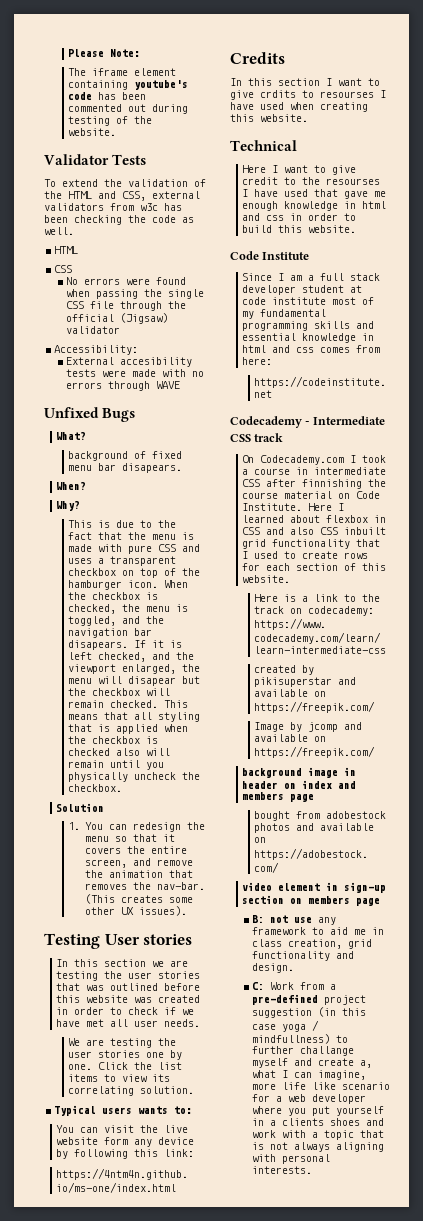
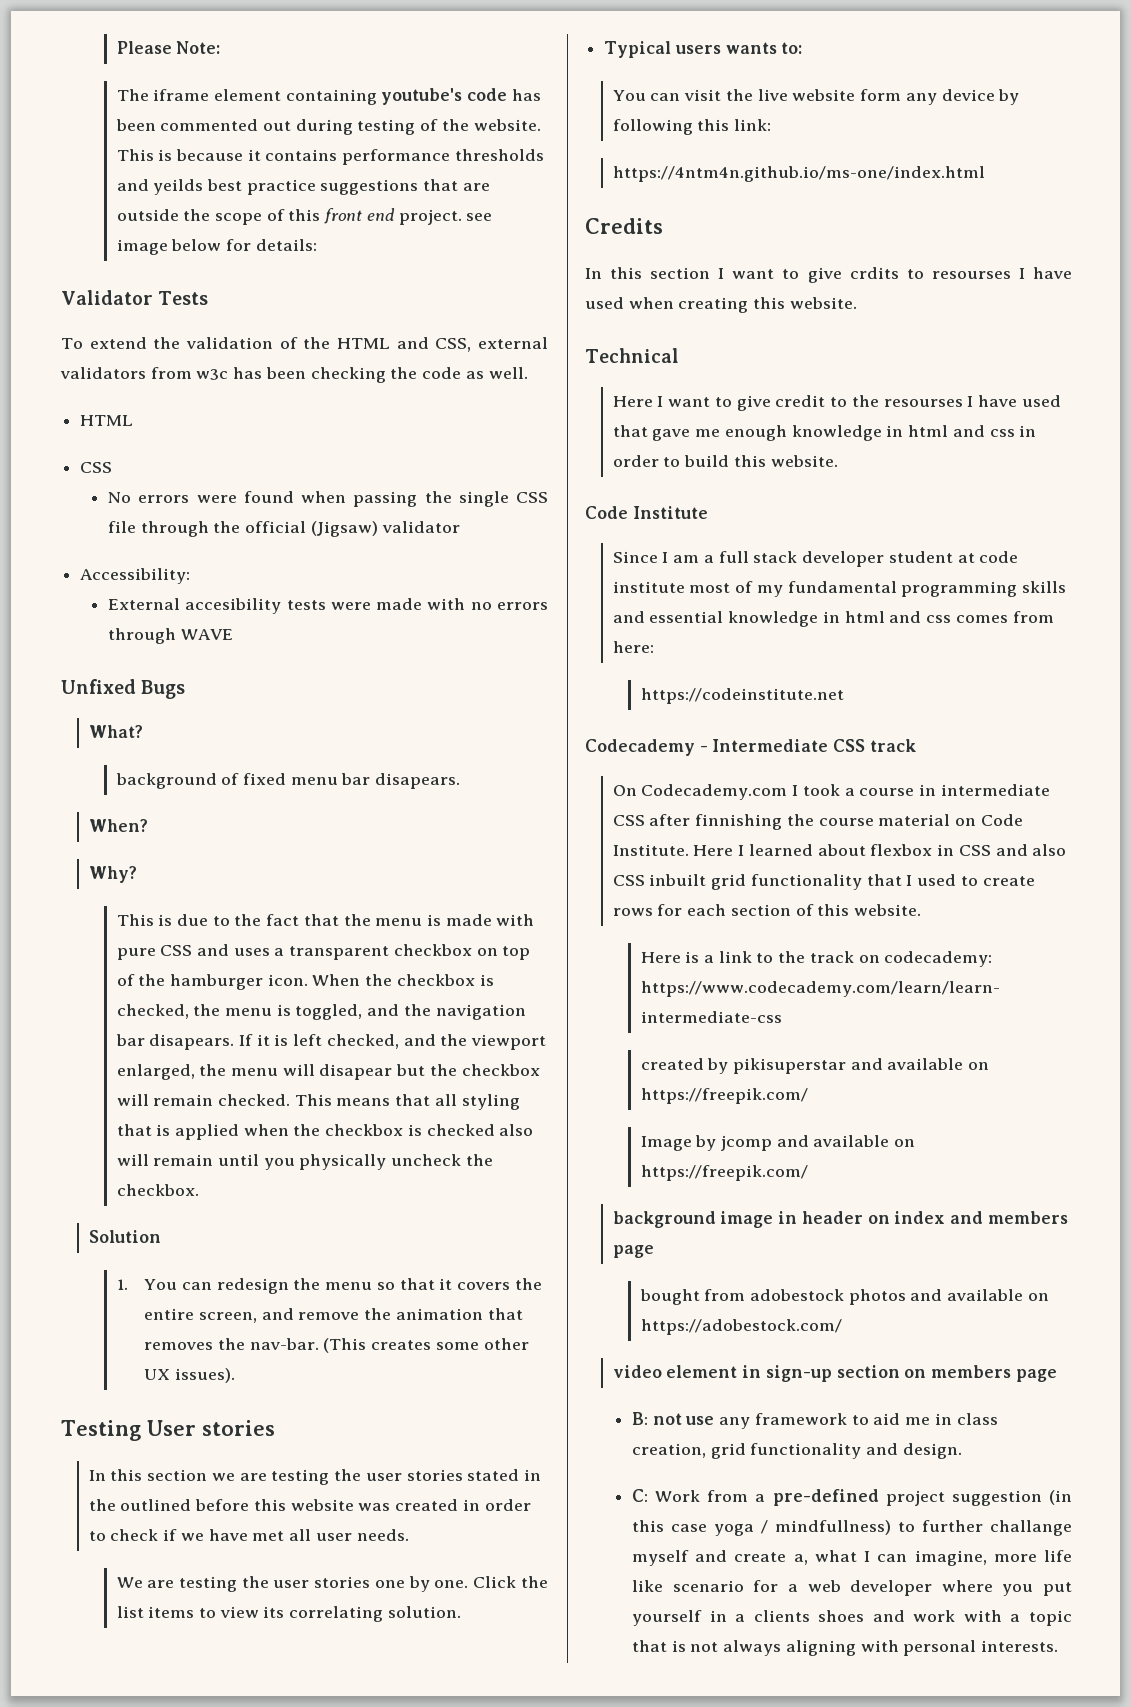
+ This is because it contains performance thresholds and yeilds best practice suggestions that are outside the scope of this front end project. see image below for details:
- In this section we are testing the user stories that was outlined before this website was created in order to check if we have met all user needs.
+ In this section we are testing the user stories stated in the outlined before this website was created in order to check if we have met all user needs.

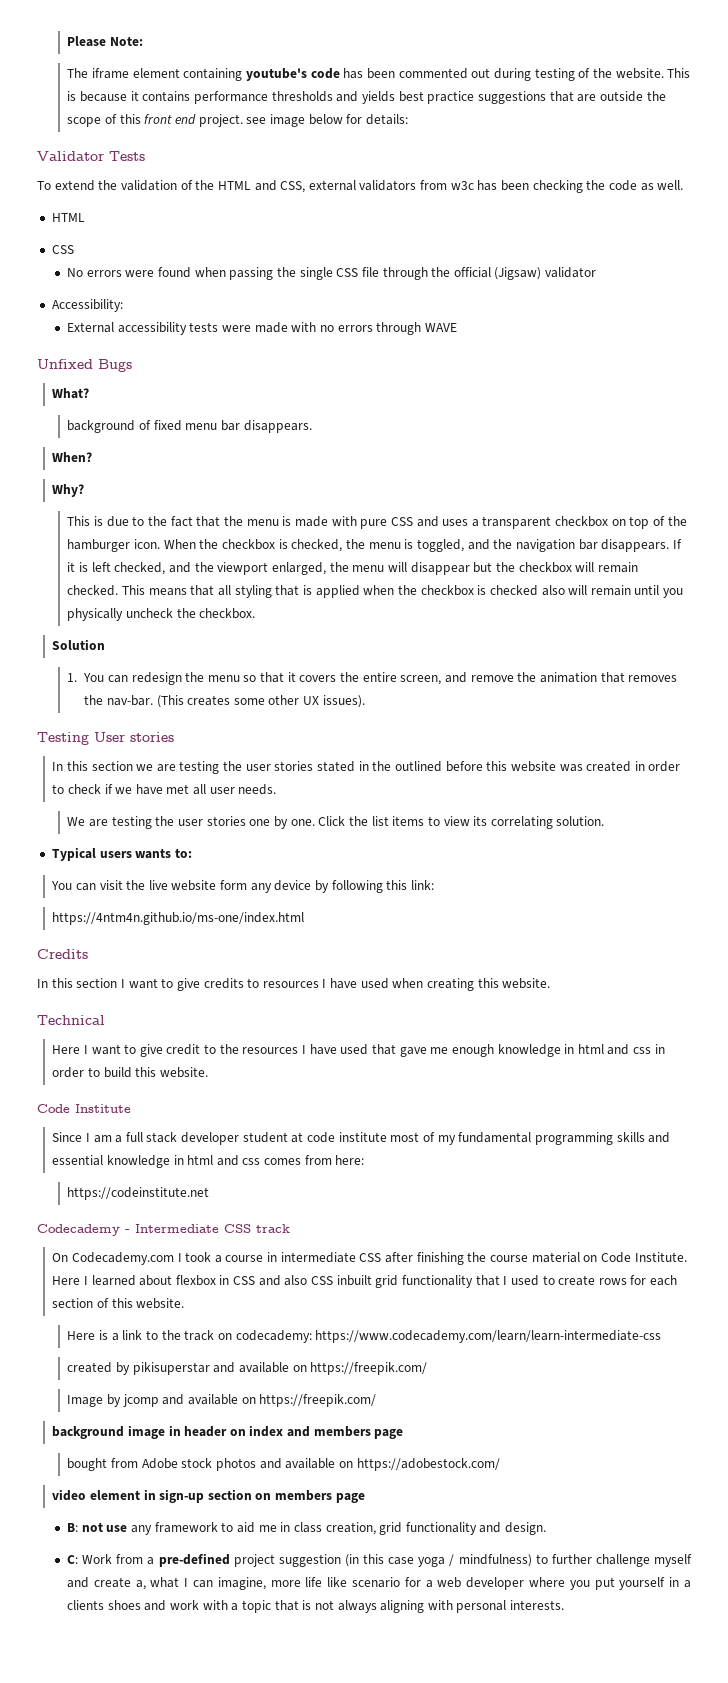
- This is because it contains performance thresholds and yeilds best practice suggestions that are outside the scope of this front end project. see image below for details:
+ This is because it contains performance thresholds and yields best practice suggestions that are outside the scope of this front end project. see image below for details:
- External accesibility tests were made with no errors through WAVE
+ External accessibility tests were made with no errors through WAVE
- background of fixed menu bar disapears.
+ background of fixed menu bar disappears.
- When the checkbox is checked, the menu is toggled, and the navigation bar disapears.
+ When the checkbox is checked, the menu is toggled, and the navigation bar disappears.
- If it is left checked, and the viewport enlarged, the menu will disapear but the checkbox will remain checked.
+ If it is left checked, and the viewport enlarged, the menu will disappear but the checkbox will remain checked.
- In this section I want to give crdits to resourses I have used when creating this website.
+ In this section I want to give credits to resources I have used when creating this website.
- Here I want to give credit to the resourses I have used that gave me enough knowledge in html and css in order to build this website.
+ Here I want to give credit to the resources I have used that gave me enough knowledge in html and css in order to build this website.
- On Codecademy.com I took a course in intermediate CSS after finnishing the course material on Code Institute.
+ On Codecademy.com I took a course in intermediate CSS after finishing the course material on Code Institute.
- bought from adobestock photos and available on https://adobestock.com/
+ bought from Adobe stock photos and available on https://adobestock.com/
- C: Work from a pre-defined project suggestion (in this case yoga / mindfullness) to further challange myself and create a, what I can imagine, more life like scenario for a web developer where you put yourself in a clients shoes and work with a topic that is not always aligning with personal interests.
+ C: Work from a pre-defined project suggestion (in this case yoga / mindfulness) to further challenge myself and create a, what I can imagine, more life like scenario for a web developer where you put yourself in a clients shoes and work with a topic that is not always aligning with personal interests.

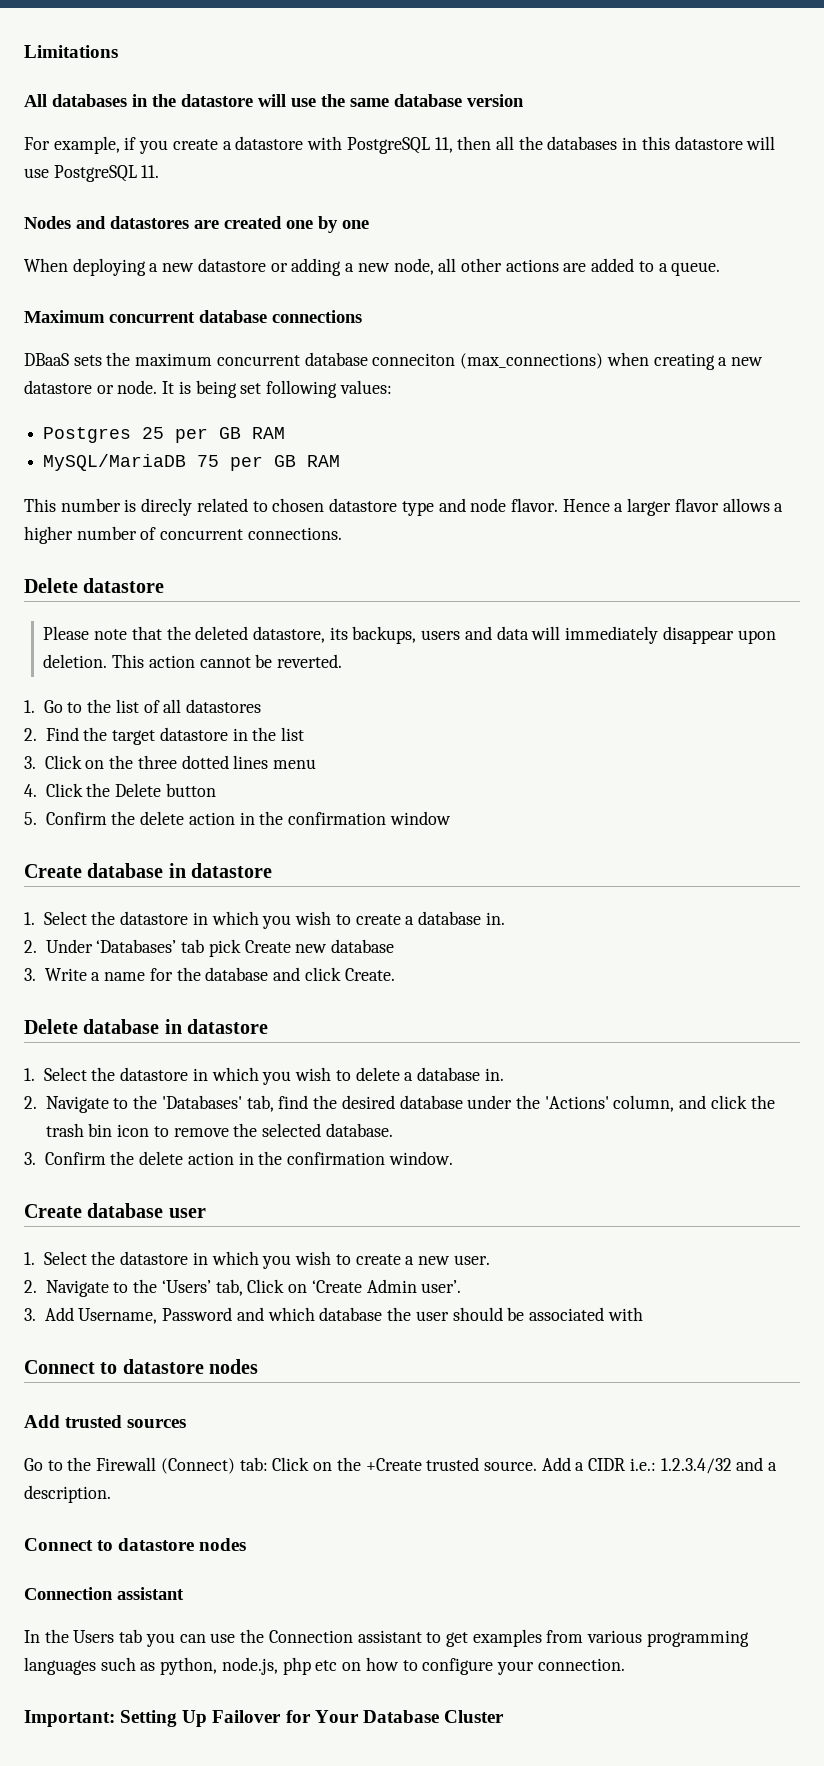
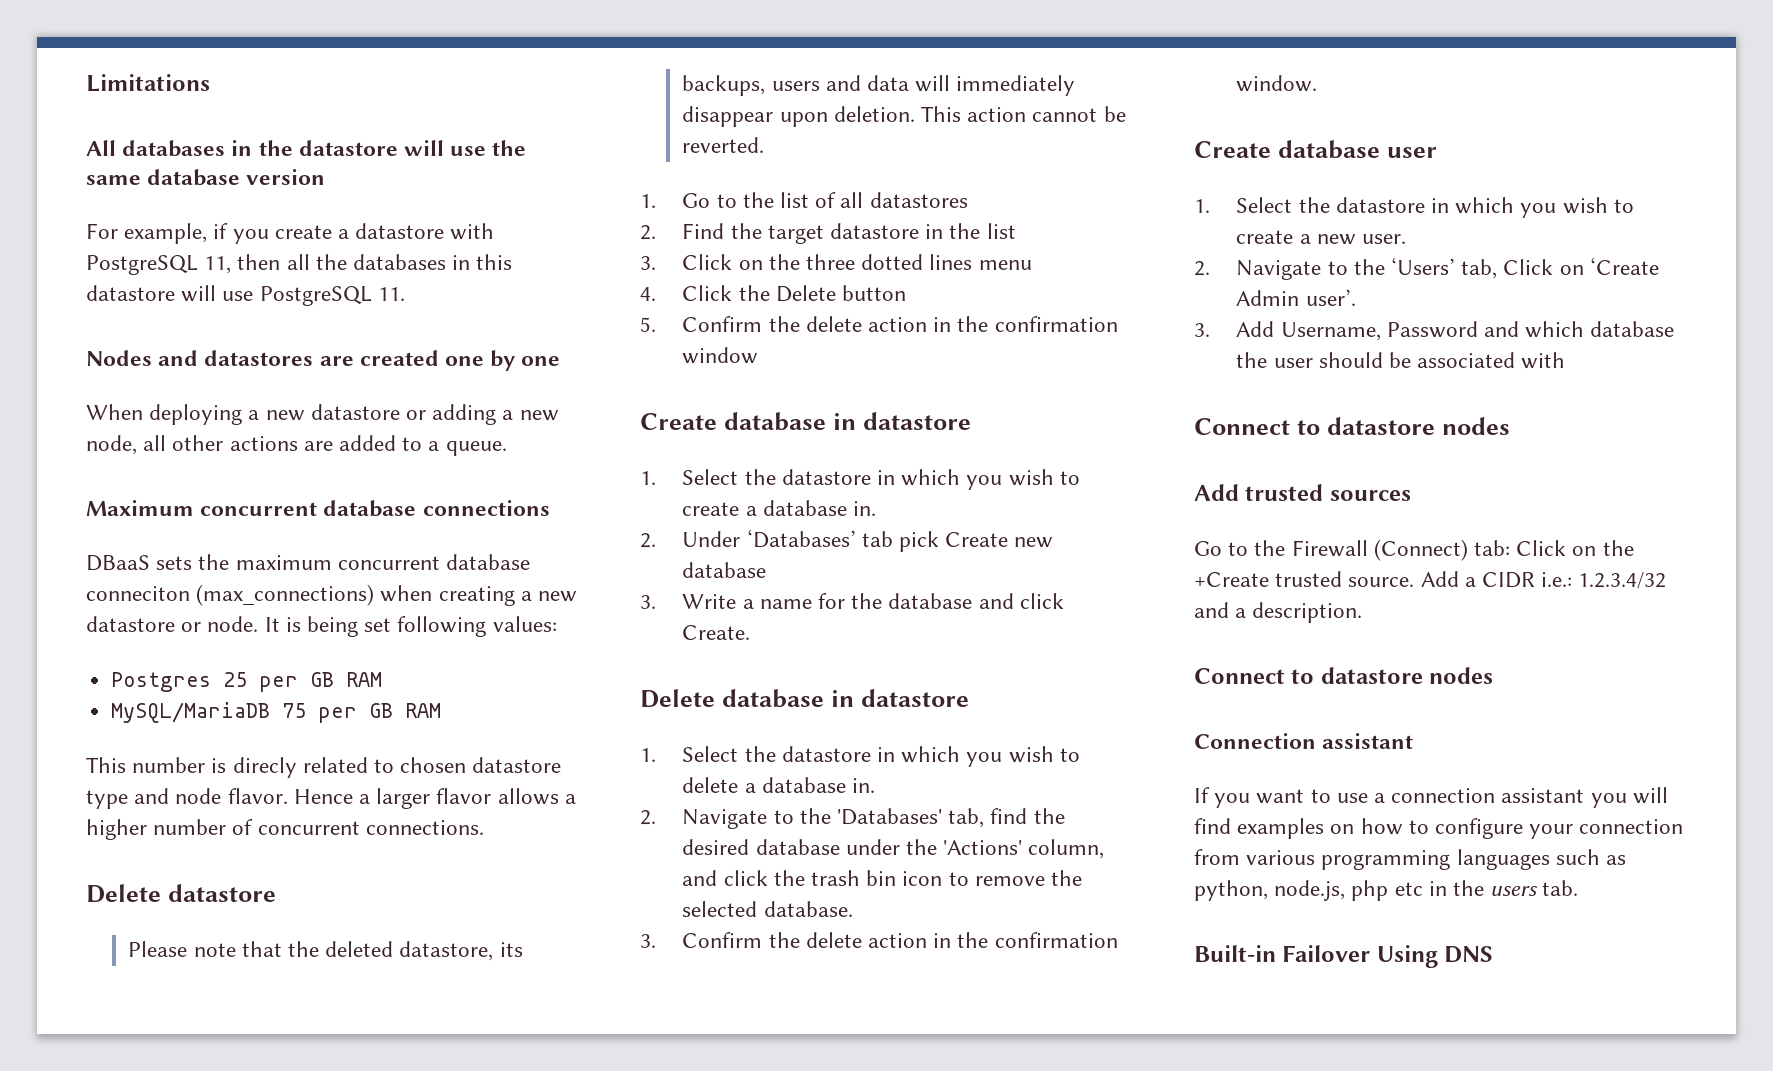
- In the Users tab you can use the Connection assistant to get examples from various programming languages such as python, node.js, php etc on how to configure your connection.
- Important: Setting Up Failover for Your Database Cluster
+ If you want to use a connection assistant you will find examples on how to configure your connection from various programming languages such as python, node.js, php etc in the users tab.
+ Built-in Failover Using DNS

— TASK TO COMPLETE —
Your answer should be the lines of the material above that include "order".

— EXERCISE RESULT —
- In this section we are testing the user stories that was outlined before this website was created in order to check if we have met all user needs.
+ In this section we are testing the user stories stated in the outlined before this website was created in order to check if we have met all user needs.
- Here I want to give credit to the resourses I have used that gave me enough knowledge in html and css in order to build this website.
+ Here I want to give credit to the resources I have used that gave me enough knowledge in html and css in order to build this website.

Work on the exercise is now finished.